[Source data]
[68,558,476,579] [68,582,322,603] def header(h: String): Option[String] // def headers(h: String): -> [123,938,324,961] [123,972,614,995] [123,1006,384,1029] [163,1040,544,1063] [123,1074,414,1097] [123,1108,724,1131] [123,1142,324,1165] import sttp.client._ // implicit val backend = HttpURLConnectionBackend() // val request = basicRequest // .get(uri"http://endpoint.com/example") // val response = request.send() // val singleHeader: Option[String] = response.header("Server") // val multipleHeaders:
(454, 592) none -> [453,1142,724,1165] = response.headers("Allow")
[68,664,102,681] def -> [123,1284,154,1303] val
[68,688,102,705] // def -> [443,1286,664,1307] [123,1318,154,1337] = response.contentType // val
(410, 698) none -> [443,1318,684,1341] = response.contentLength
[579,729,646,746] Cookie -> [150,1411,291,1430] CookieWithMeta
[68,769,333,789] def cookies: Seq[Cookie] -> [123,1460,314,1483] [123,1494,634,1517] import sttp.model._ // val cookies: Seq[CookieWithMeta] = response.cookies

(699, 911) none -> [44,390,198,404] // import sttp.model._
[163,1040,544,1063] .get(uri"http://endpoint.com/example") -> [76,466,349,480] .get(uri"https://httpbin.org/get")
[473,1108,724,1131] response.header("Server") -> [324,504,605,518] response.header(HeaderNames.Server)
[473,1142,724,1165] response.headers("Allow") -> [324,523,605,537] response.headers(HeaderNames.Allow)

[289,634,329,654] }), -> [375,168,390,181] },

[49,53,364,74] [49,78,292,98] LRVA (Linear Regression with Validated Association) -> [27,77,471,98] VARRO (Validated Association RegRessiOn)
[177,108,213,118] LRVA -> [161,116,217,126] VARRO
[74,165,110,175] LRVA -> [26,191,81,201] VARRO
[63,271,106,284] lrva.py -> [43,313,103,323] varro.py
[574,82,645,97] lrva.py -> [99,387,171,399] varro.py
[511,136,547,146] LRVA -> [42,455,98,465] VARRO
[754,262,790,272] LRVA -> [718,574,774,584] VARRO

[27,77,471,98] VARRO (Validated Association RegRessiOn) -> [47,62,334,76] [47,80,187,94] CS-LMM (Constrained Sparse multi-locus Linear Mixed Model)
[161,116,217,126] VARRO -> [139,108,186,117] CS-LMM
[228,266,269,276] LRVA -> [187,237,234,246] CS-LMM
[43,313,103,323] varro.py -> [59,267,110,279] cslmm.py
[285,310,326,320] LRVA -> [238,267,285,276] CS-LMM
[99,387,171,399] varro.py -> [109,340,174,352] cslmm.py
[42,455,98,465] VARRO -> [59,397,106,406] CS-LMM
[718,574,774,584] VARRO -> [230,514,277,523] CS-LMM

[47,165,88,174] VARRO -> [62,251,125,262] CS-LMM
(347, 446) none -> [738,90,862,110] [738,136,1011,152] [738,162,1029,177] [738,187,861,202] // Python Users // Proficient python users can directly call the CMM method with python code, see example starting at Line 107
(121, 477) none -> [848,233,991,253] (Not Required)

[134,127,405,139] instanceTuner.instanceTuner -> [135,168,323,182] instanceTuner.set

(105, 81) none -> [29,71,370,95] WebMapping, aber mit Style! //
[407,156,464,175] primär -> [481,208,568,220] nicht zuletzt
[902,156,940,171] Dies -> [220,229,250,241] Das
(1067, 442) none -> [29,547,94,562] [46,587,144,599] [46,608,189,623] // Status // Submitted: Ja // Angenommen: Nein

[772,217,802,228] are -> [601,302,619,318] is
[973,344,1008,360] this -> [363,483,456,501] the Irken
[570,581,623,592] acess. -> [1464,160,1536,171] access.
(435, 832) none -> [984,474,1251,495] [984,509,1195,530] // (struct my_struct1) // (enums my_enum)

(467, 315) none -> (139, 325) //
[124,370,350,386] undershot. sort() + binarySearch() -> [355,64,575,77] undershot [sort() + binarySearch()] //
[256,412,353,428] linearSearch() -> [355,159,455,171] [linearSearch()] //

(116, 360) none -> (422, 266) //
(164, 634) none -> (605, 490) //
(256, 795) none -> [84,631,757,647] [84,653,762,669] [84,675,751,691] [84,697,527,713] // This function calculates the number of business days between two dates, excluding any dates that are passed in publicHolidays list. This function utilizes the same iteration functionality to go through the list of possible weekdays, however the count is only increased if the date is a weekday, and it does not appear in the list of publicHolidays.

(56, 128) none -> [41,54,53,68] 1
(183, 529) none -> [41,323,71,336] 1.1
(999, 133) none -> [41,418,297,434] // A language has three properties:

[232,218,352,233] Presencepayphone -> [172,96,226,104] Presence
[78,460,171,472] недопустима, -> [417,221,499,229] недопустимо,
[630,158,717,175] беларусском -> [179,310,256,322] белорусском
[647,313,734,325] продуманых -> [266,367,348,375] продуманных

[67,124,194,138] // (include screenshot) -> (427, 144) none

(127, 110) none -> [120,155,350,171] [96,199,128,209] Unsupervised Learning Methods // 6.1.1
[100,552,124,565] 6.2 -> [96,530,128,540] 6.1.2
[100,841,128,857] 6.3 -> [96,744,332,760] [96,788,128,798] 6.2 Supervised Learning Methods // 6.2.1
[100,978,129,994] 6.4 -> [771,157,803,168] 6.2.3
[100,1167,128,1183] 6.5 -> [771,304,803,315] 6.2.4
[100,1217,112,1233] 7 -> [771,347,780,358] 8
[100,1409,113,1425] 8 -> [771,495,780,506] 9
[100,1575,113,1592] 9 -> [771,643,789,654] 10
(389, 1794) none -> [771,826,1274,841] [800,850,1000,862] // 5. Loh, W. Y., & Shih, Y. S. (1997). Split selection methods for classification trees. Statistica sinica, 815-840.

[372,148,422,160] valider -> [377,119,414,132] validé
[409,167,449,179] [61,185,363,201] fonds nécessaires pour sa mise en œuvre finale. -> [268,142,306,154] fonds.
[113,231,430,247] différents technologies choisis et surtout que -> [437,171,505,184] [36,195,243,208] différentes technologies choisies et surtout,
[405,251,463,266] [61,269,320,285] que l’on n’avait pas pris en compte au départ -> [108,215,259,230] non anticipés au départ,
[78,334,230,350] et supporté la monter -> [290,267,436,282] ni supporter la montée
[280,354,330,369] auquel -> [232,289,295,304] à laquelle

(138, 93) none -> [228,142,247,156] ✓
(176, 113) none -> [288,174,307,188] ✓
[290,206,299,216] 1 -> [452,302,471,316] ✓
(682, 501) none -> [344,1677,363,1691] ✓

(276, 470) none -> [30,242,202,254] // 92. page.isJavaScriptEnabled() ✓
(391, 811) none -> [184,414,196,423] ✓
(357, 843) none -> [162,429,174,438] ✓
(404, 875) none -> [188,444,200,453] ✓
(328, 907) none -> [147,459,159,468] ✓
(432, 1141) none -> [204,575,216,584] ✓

> _REQUIRED ACTION_: Look through the records above and please copy every line in which the string "RegRessiOn" occurs.

> _ANSWER TO THE EXERCISE_:
[49,53,364,74] [49,78,292,98] LRVA (Linear Regression with Validated Association) -> [27,77,471,98] VARRO (Validated Association RegRessiOn)
[27,77,471,98] VARRO (Validated Association RegRessiOn) -> [47,62,334,76] [47,80,187,94] CS-LMM (Constrained Sparse multi-locus Linear Mixed Model)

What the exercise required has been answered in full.